Yes. Not to derail the thread too much but a great study is Hurricane Harvey. It made landfall as a minimal Cat 4 (130 MPH), but it was a “weird” hurricane, because the wind damage was disproportionally violent due to Harvey’s eyewall being full of unusually large and powerful tornado-like mesovortices. There were leveled buildings and tossed cars documented in Rockport, and one small gift shop was swept clean down to its subfloor. At an apartment complex that took a direct hit from one of these mesovortices, large brick apartment buildings had their upper floors totally destroyed, and vehicles in the parking lot were moved and were impaled by pieces of lumber. Crazy stuff.
 
Here's an ongoing Jamaican press conference from their EMA agency.

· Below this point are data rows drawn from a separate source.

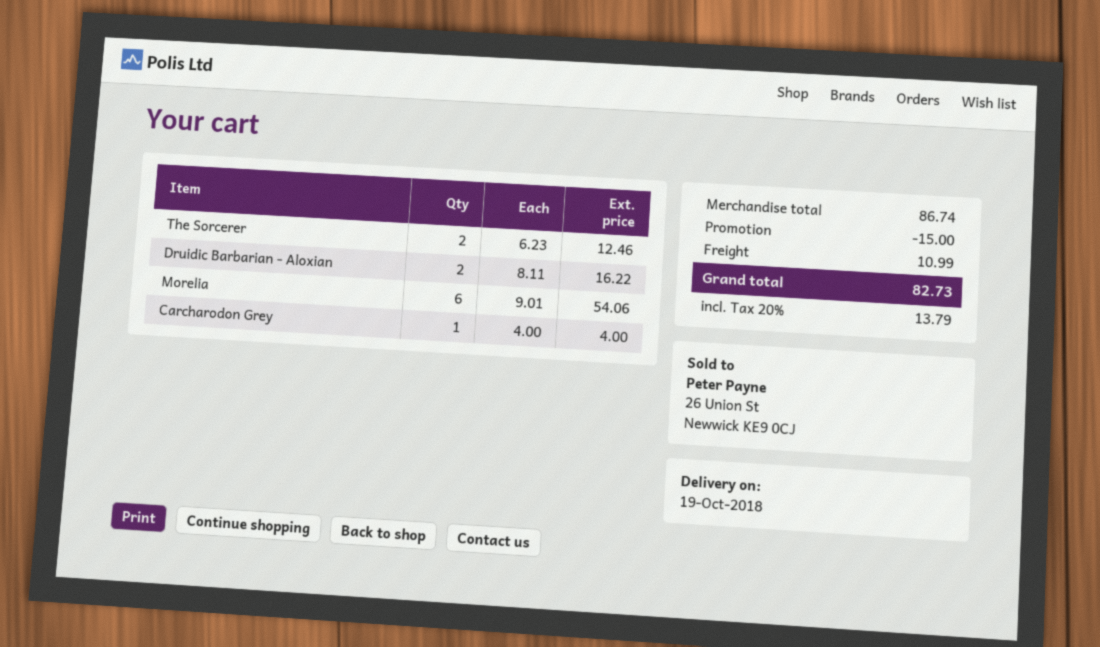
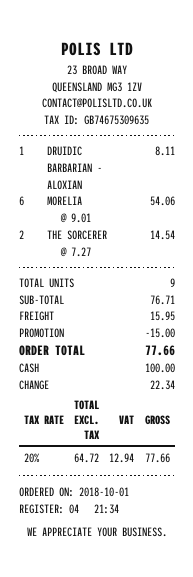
The Sorcerer: 2 x 6.23 = 12.46 -> 2 x 7.27 = 14.54
Druidic Barbarian - Aloxian: 2 x 8.11 = 16.22 -> 1 x 8.11 = 8.11
Carcharodon Grey: 1 x 4.00 = 4.00 -> none
subtotal: 86.74 -> 76.71
shipping: 10.99 -> 15.95
tax: 20% = 13.79 -> 20% = 12.94
total: 82.73 -> 77.66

Some highlights: 70% of the island is without power. The Kingston capital area has power. One of the hospitals near the landfall site has had storm surge damage, and another is without power. Those patients were safely relocated. Almost all the roads in all parishes are flooded or blocked with storm debris.
 
I’ve been following this thread since Melissa formed but not posting, I’m just not that versed in tropical systems. While I’m absolutely a tornado guy, and it’s been said ad nauseam already, we are witnessing something historic.

what would be the closest comparison to this in a tornado event?
4/3/1974, 4/27/2011, this is literally the hurricane equivalent to a super outbreak.
Generally agree with that assessment. Of course, it's very difficult to compare the two directly, but most of us here, even people who have tracked hurricanes for many years, would probably concur that this was an exceptional storm. Impossible to tell exactly where she sits, but Melissa will be very near the top of a lot of Atlantic records. This IR loop is one of the most hauntingly beautiful things I've ever seen. While Kingston was likely spared from a more serious hit, I'm worried by the relative dearth of early damage reports/photos from Jamaica's SW. Reminds me a bit of Bahamas post-Dorian. I'm very concerned by what kind of damage was left down that way - even though it's not the pop. density of Kingston and environs, it still has multiple 10,000+ towns.